### The task
Copy out the data below from the line containing "(604, 333) none" to the line containing "(340, 876) none", both lines included, with all images left out.

*** Block opens ***

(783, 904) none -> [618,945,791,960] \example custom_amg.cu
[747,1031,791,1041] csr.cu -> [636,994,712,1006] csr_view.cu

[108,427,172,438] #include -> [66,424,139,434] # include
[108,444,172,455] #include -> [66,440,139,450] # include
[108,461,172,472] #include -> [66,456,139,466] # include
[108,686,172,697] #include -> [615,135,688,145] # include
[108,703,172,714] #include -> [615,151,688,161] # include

*** Block closes ***
*** Block opens ***

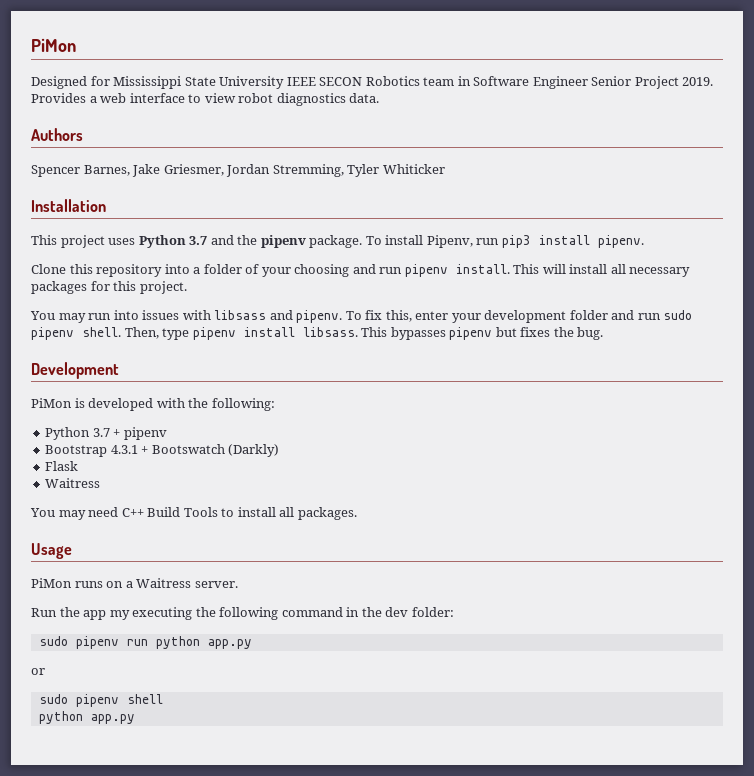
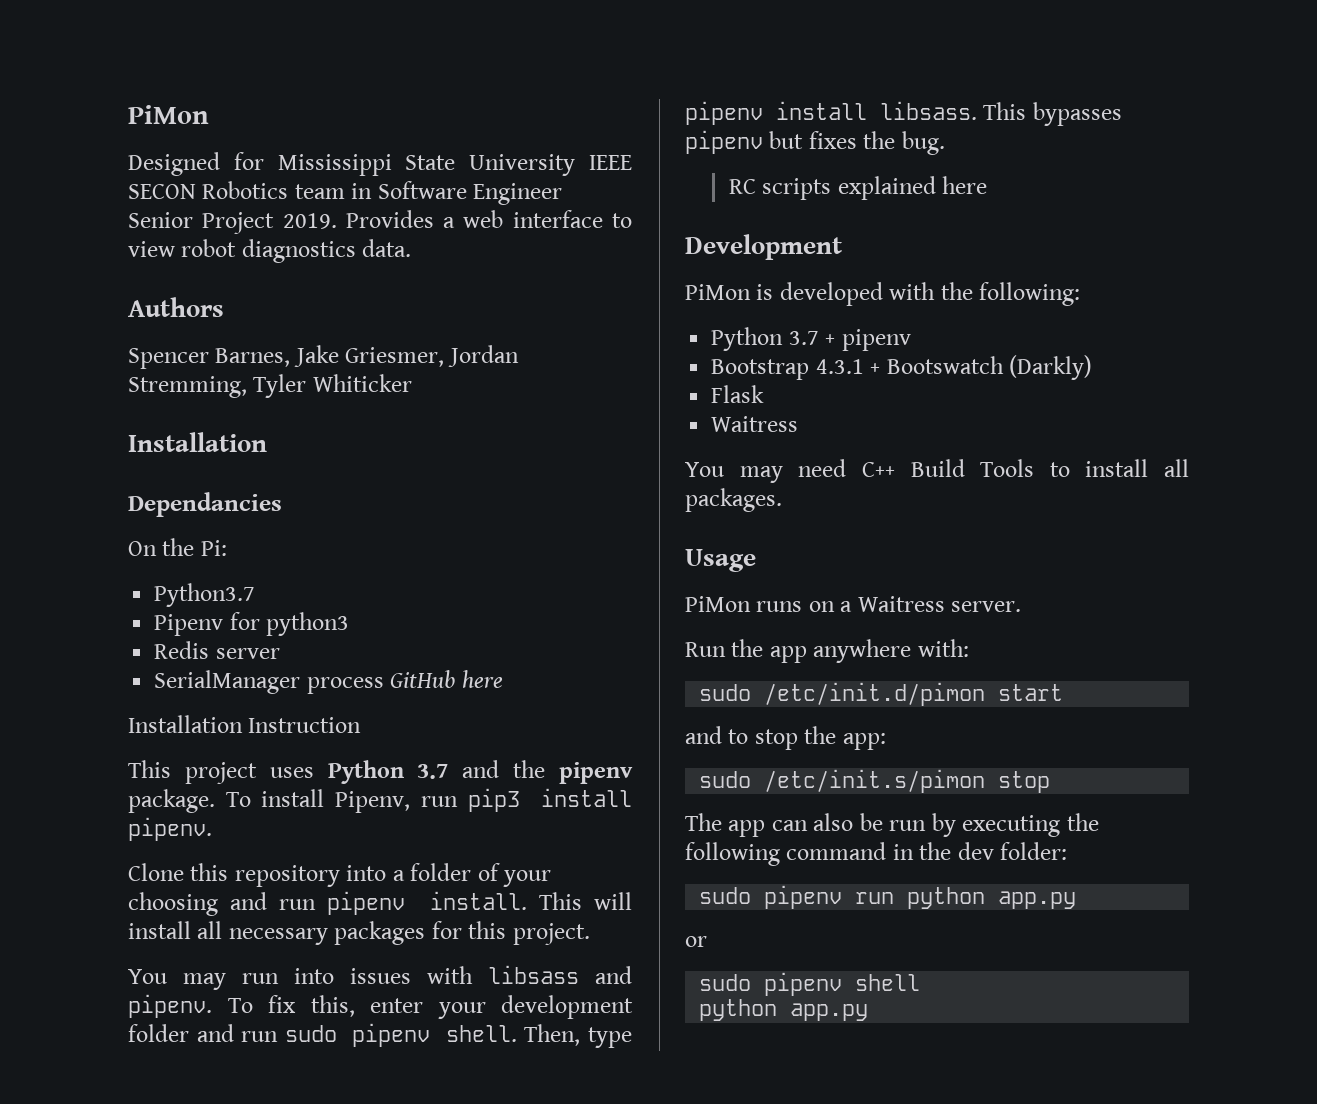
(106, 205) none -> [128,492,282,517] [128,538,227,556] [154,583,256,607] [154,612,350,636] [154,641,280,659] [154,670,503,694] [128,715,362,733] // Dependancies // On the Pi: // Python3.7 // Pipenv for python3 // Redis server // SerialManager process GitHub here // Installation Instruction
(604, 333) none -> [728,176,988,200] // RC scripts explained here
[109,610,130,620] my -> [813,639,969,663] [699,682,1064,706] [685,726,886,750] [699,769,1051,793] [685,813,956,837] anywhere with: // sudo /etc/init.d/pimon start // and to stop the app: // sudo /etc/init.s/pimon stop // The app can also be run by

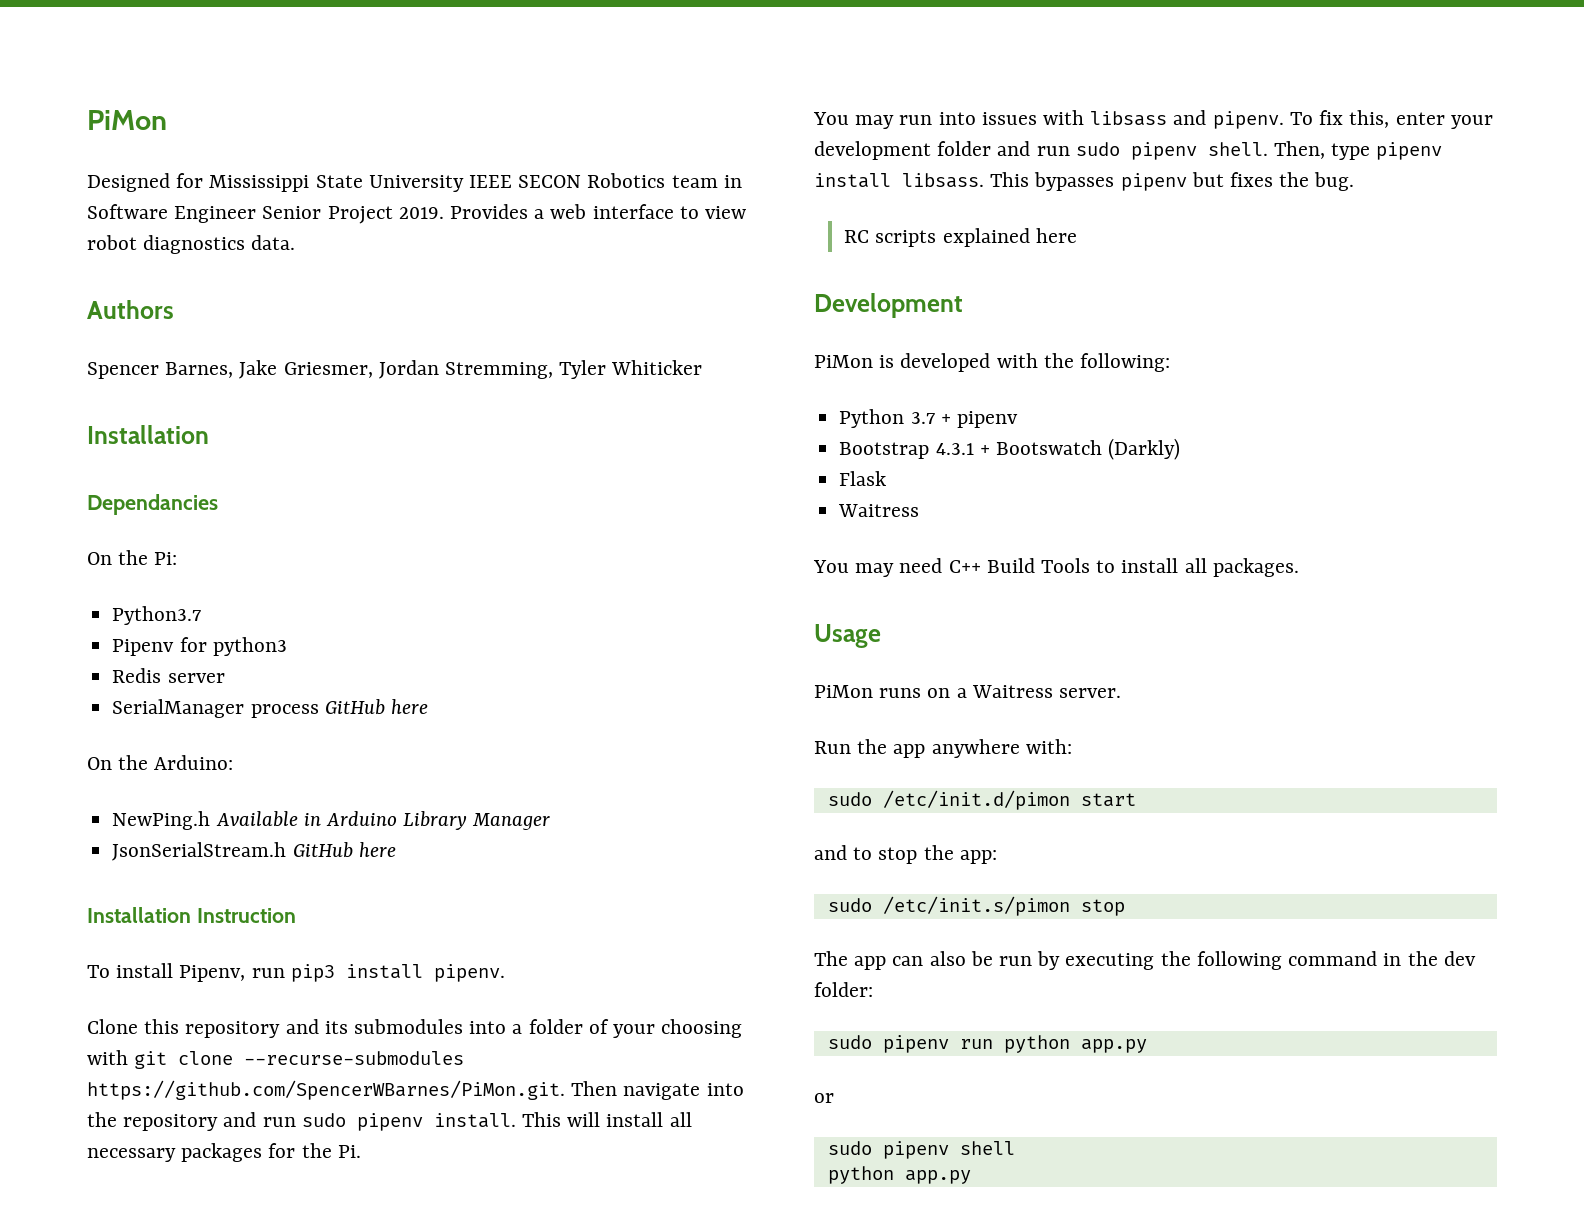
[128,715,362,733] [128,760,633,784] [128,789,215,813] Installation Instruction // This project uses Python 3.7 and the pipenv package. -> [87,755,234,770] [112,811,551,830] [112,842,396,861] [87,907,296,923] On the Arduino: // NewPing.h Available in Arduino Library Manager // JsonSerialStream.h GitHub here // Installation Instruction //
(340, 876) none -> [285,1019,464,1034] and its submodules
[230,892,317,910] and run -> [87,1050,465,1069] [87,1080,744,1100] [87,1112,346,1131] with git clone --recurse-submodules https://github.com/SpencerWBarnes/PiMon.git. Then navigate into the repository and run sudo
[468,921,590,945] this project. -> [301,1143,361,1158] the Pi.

*** Block closes ***

### Output below
(604, 333) none -> [728,176,988,200] // RC scripts explained here
[109,610,130,620] my -> [813,639,969,663] [699,682,1064,706] [685,726,886,750] [699,769,1051,793] [685,813,956,837] anywhere with: // sudo /etc/init.d/pimon start // and to stop the app: // sudo /etc/init.s/pimon stop // The app can also be run by

[128,715,362,733] [128,760,633,784] [128,789,215,813] Installation Instruction // This project uses Python 3.7 and the pipenv package. -> [87,755,234,770] [112,811,551,830] [112,842,396,861] [87,907,296,923] On the Arduino: // NewPing.h Available in Arduino Library Manager // JsonSerialStream.h GitHub here // Installation Instruction //
(340, 876) none -> [285,1019,464,1034] and its submodules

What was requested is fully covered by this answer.